I was teaching a small class recently on story beginnings, and a few minutes in I had this thought: In the moment before the story starts, the reader knows nothing, and the author knows everything. (Pause here, while we authors laugh hollowly – Ha! – at the idea that we know everything; but you know what I mean.)...
...So I started to wonder about whether this incredibly obvious fact that at a story’s beginning the reader knows nothing, might provide some new ways of thinking about it all; and what has emerged for me is an approach that has less to do with ensnaring a reader with something catchy than with orienting a reader and allowing her to relax into the work, by supplying her with a sense that she has gone from being ignorant to knowing something with clarity....
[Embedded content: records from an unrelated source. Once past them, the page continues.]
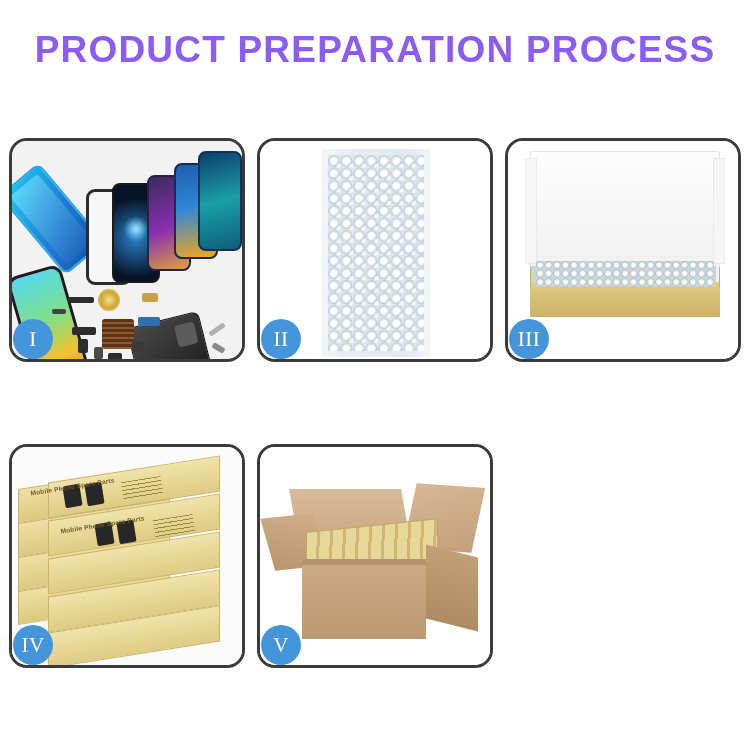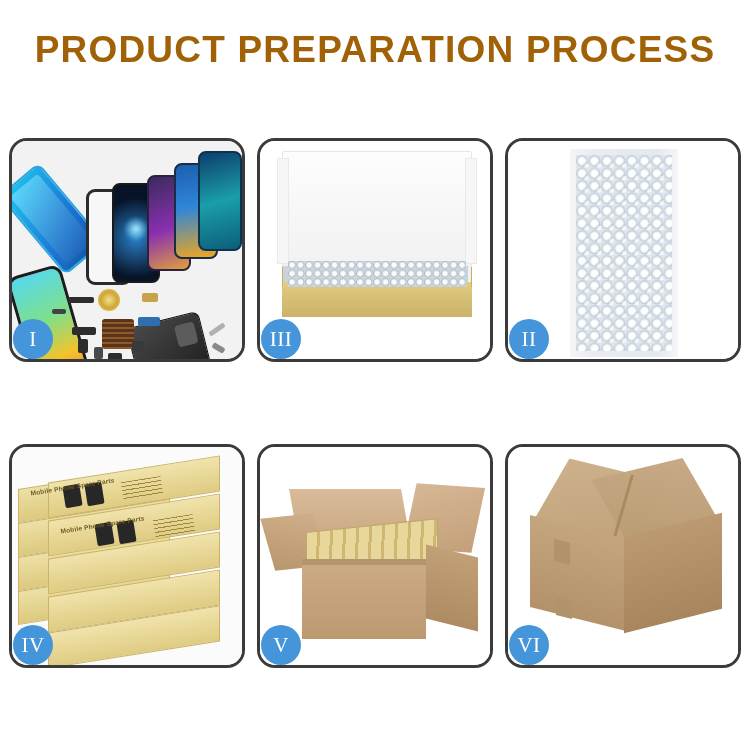--- a/index.html
+++ b/index.html
@@ -10,21 +10,21 @@
     overflow: hidden;
   }
   .page { width: 750px; height: 750px; position: relative; }
 
   
   .header { text-align: center; padding-top: 30px; }
   .title {
     font-size: 37px;
     font-weight: 700;
     letter-spacing: 1.2px;
-    color: #a16207;
+    color: #8b5cf6;
     line-height: 1.1;
     font-family: "Liberation Sans", sans-serif;
   }
   .subtitle {
     font-size: 14.5px;
     color: #262626;
     margin-top: 12px;
     letter-spacing: .2px;
   }
 
@@ -271,37 +271,37 @@
         <div class="chip c6"></div>
         <div class="chip c7"></div>
         <div class="chip c8"></div>
         <div class="chip c9"></div>
         <div class="chip c10"></div>
         <div class="chip c11"></div>
       </div>
       <div class="badge">I</div>
     </div>
 
+    <div class="panel p2">
+      <div class="panel-inner">
+        <div class="bubblepack">
+          <div class="bubbles"></div>
+        </div>
+      </div>
+      <div class="badge">II</div>
+    </div>
+
     <div class="panel p3">
       <div class="panel-inner">
         <div class="boxlid"></div>
         <div class="boxbody"></div>
         <div class="bubblestrip"></div>
         <div class="boxfront"></div>
       </div>
       <div class="badge">III</div>
-    </div>
-
-    <div class="panel p2">
-      <div class="panel-inner">
-        <div class="bubblepack">
-          <div class="bubbles"></div>
-        </div>
-      </div>
-      <div class="badge">II</div>
     </div>
 
     <div class="panel p4">
       <div class="panel-inner">
         <div class="stack">
           <div class="sbox sb1"></div>
           <div class="sbox sb2"></div>
           <div class="sbox sb3"></div>
           <div class="sbox sb4"></div>
           <div class="tbox tb5"></div>
@@ -328,27 +328,15 @@
         <div class="cart-rflap"></div>
         <div class="cart-lflap"></div>
         <div class="cart-contents"></div>
         <div class="cart-topedge"></div>
         <div class="cart-front"></div>
         <div class="cart-side"></div>
       </div>
       <div class="badge">V</div>
     </div>
 
-    <div class="panel p6">
-      <div class="panel-inner">
-        <div class="sc-top"></div>
-        <div class="sc-top2"></div>
-        <div class="sc-seam"></div>
-        <div class="sc-left"></div>
-        <div class="sc-right"></div>
-        <div class="sc-tab1"></div>
-        <div class="sc-tab2"></div>
-      </div>
-      <div class="badge">VI</div>
-    </div>
 
   </div>
 </div>
 
 </body></html>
...A genius version of the same (very broadly speaking) kind of first sentence is: “Mrs. Dalloway said she would buy the flowers herself.” Again, very little information is conveyed. The reader has no idea who Mrs. Dalloway is, to whom she made this declaration, when she spoke, why there’s a need for flowers and on and on. But the sentence is orienting nonetheless because what little information is portrayed is... familiar and readily imaginable. A woman said she would buy flowers. We can all handle that. The reader immediately goes from ignorance to the sensation of having knowledge. It’s by no means true that Mrs. Dalloway as a whole is a simple work and I’m not arguing here for ‘easy’ fiction; but at a first reading that sentence is, in all the best ways, a simple one.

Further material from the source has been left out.